CNBC has learned that B&B Theatres, the sixth-largest movie theater chain in the United States, may be forced to file for bankruptcy if the current environment doesn’t improve. This is a company that’s been operating for nearly 100 years, and the coronavirus pandemic is on the verge of shutting them down.
B&B Theatres has 48 movie theaters in eight states, and they’ve been unable to pay full rent for them. Plus, after a majority of their locations were closed from March through August, they had to spend hundreds of thousands of dollars to repair projectors after they were unused for that entire time. Brock Bagby, an executive vice president at B&B Theatres and part of the fourth generation of his family to operate the theater, said:
“We are probably a few months out if nothing changes. If we run the course that we are running now, we are probably a few months out. It’s bad.”
This is a family business. Bob Bagby is the CEO, and his siblings Bobbie Bagby Ford and Brittanie Bagby Baker also have executive vice president roles alongside his son Brock.
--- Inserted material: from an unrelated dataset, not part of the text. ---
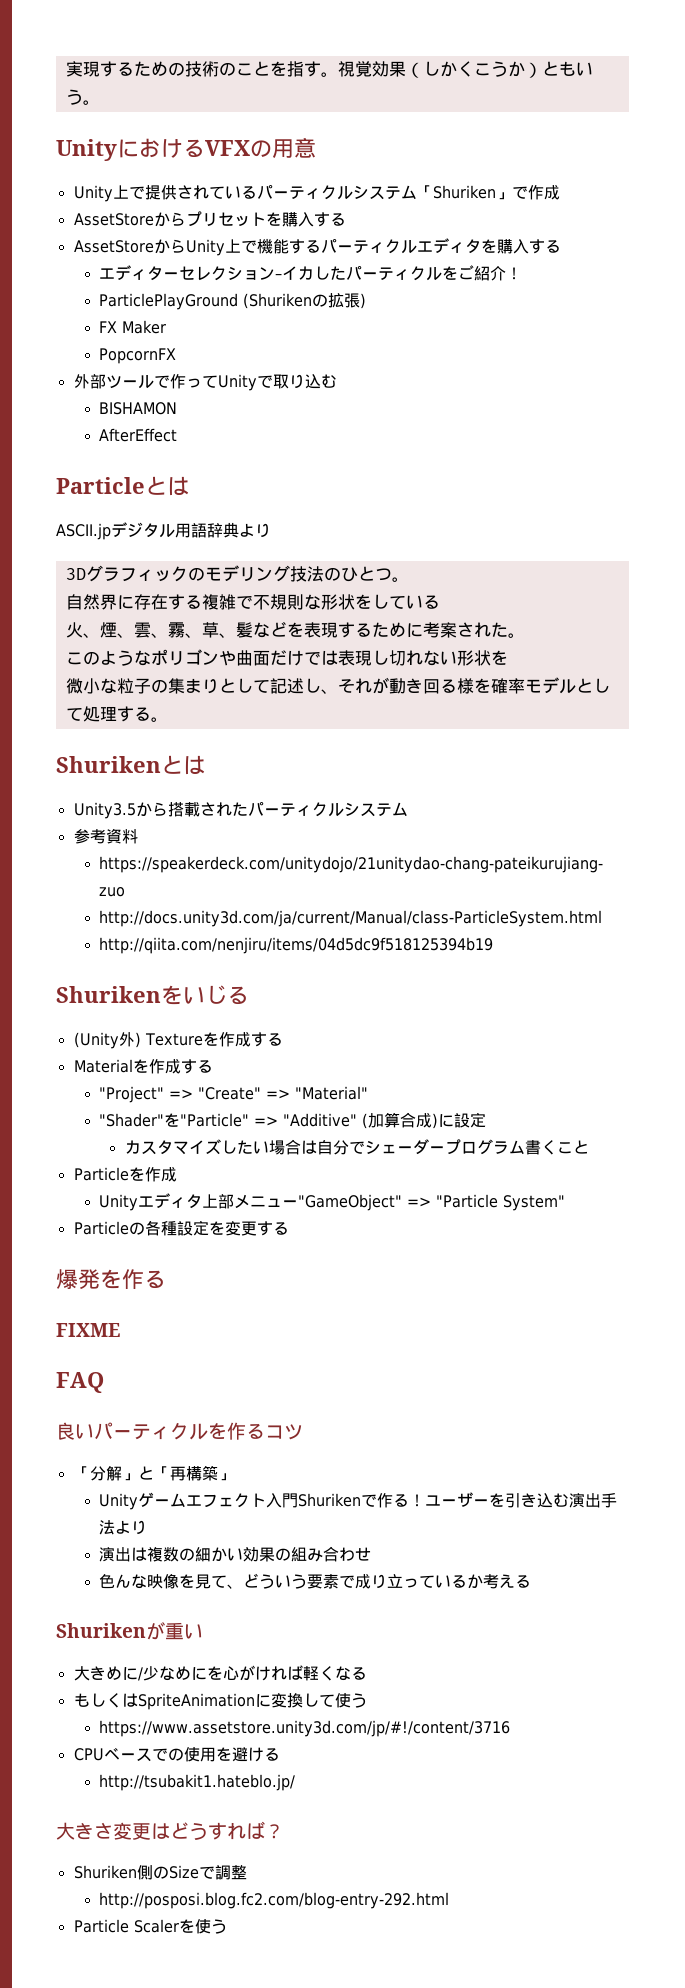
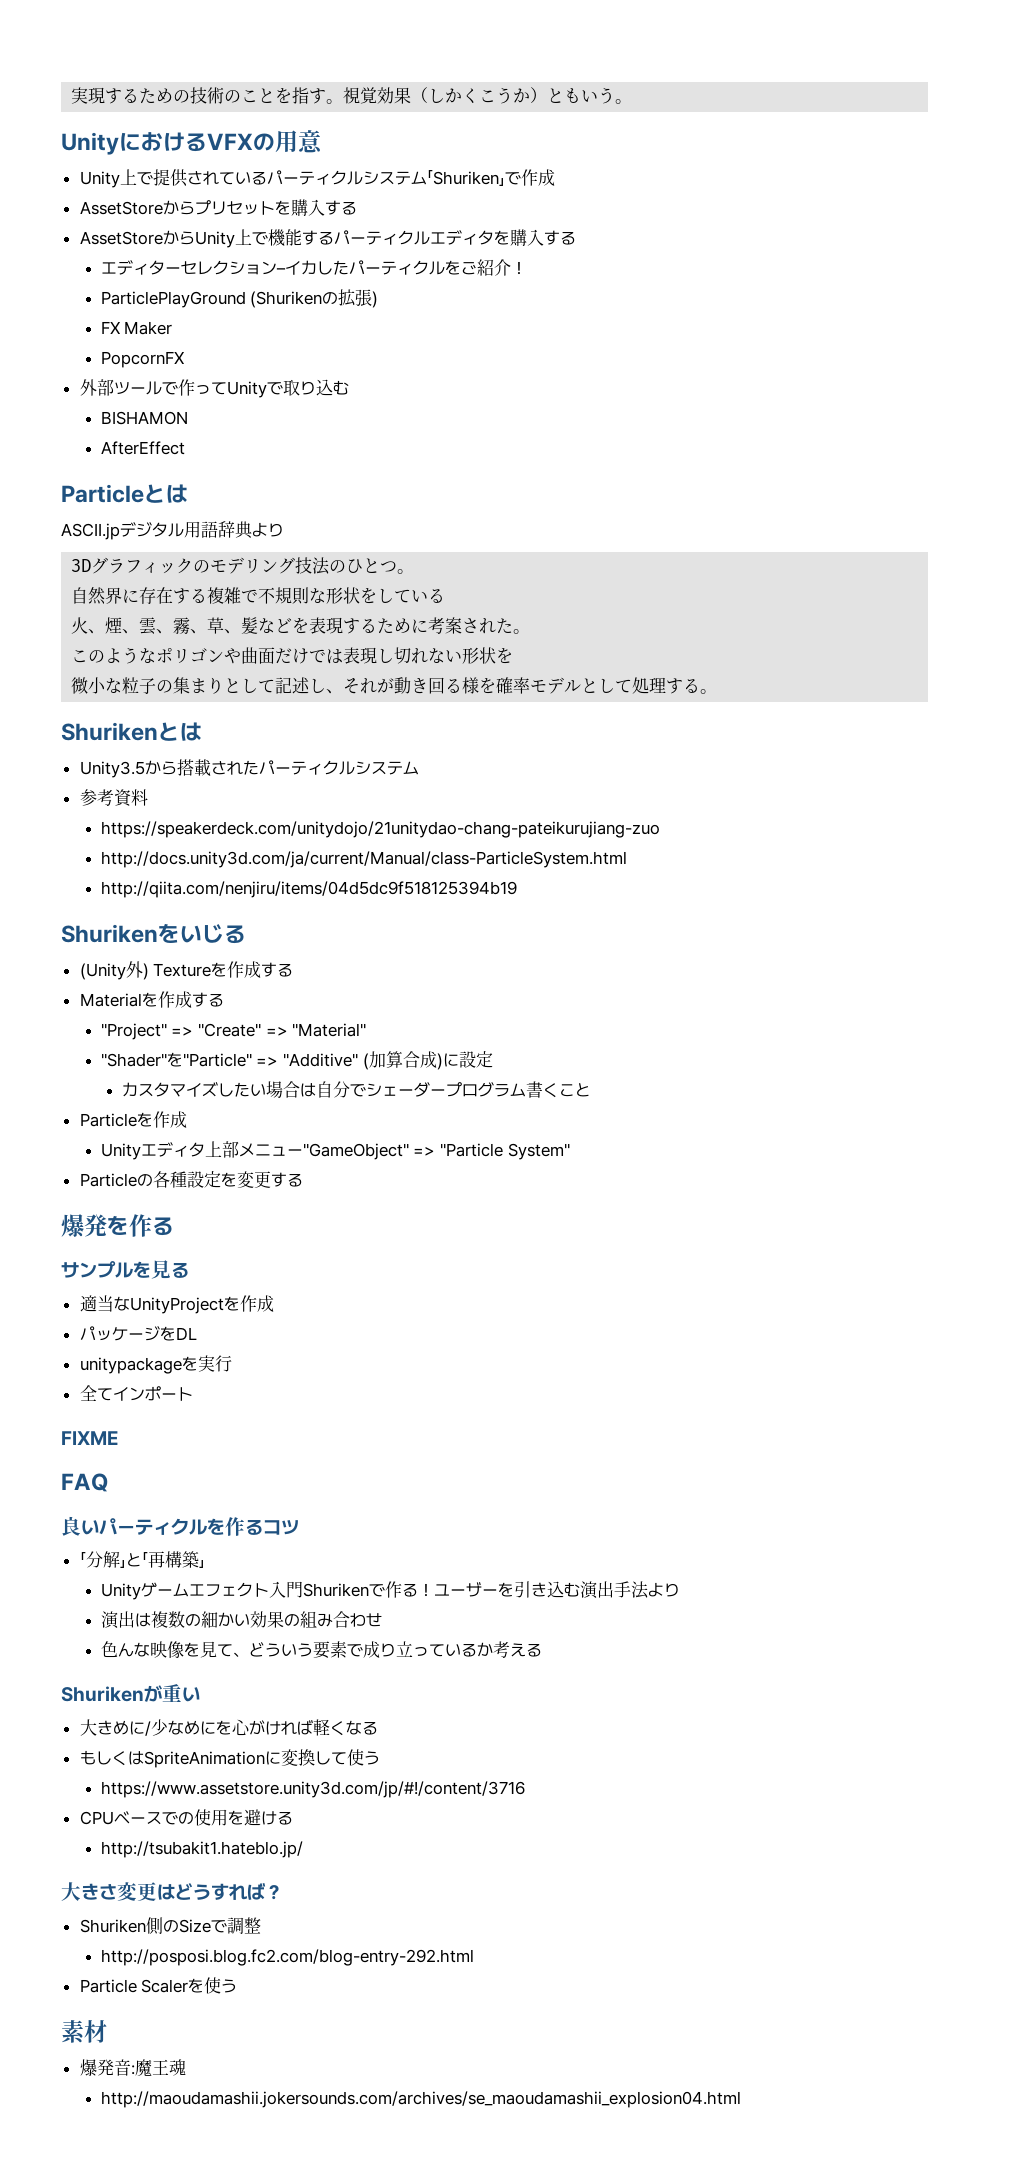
(166, 1279) none -> [61,1260,189,1279] [79,1295,274,1314] [79,1326,197,1341] [79,1355,232,1374] [79,1385,193,1401] // サンプルを見る // 適当なUnityProjectを作成 // パッケージをDL // unitypackageを実行 // 全てインポート
(227, 1926) none -> [61,2020,107,2043] [79,2059,186,2077] [100,2091,741,2108] // 素材 // 爆発音:魔王魂 // http://maoudamashii.jokersounds.com/archives/se_maoudamashii_explosion04.html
So you can see where the B&B name comes from.
B&B Theatres has been working with the National Association of Theatre Owners to plead their case to the government in order to receive some level of financial assistance in order to survive this economic downturn brought on by the coronavirus pandemic. But NATO sounds desperate too. Esther Baruh, director of government relations for NATO, said:
“The stark reality is that many movie theaters will not be able to open again if they don’t receive government help. This is as urgent as it gets. The exhibition industry thrived before this pandemic and it will thrive again, but theaters and their employees need a bridge to get them to that point.”
If things don’t improve, NATO estimates that 69% of small and mid-sized cinema companies would be forced to file for bankruptcy or close permanently. And that will be a crushing blow to the movie theater industry, and it could end up hurting studios too, giving them fewer theaters for their movies to play in. Sure, movie studios could buy some of those movie theaters, but we’ve already talked about why that’s not a best-case scenario. That’s why some of the biggest filmmakers in the business are also pleading to the government for help.
A big part of the blame for the lack of a bigger box office is the fact that New York and California haven’t allowed most movie theaters to open yet. With New York City and Los Angeles driving box office in those states, they make up 21.5% of the total box office in the United States. But even when you take that into account, the rest of the country’s box office still isn’t doing nearly as well as it needs to be in order to save movie theaters.
This sounds like the beginning of the end for the movie theater industry as we know it. Though movie theaters won’t disappear completely, this will cripple them for a long time unless something changes soon.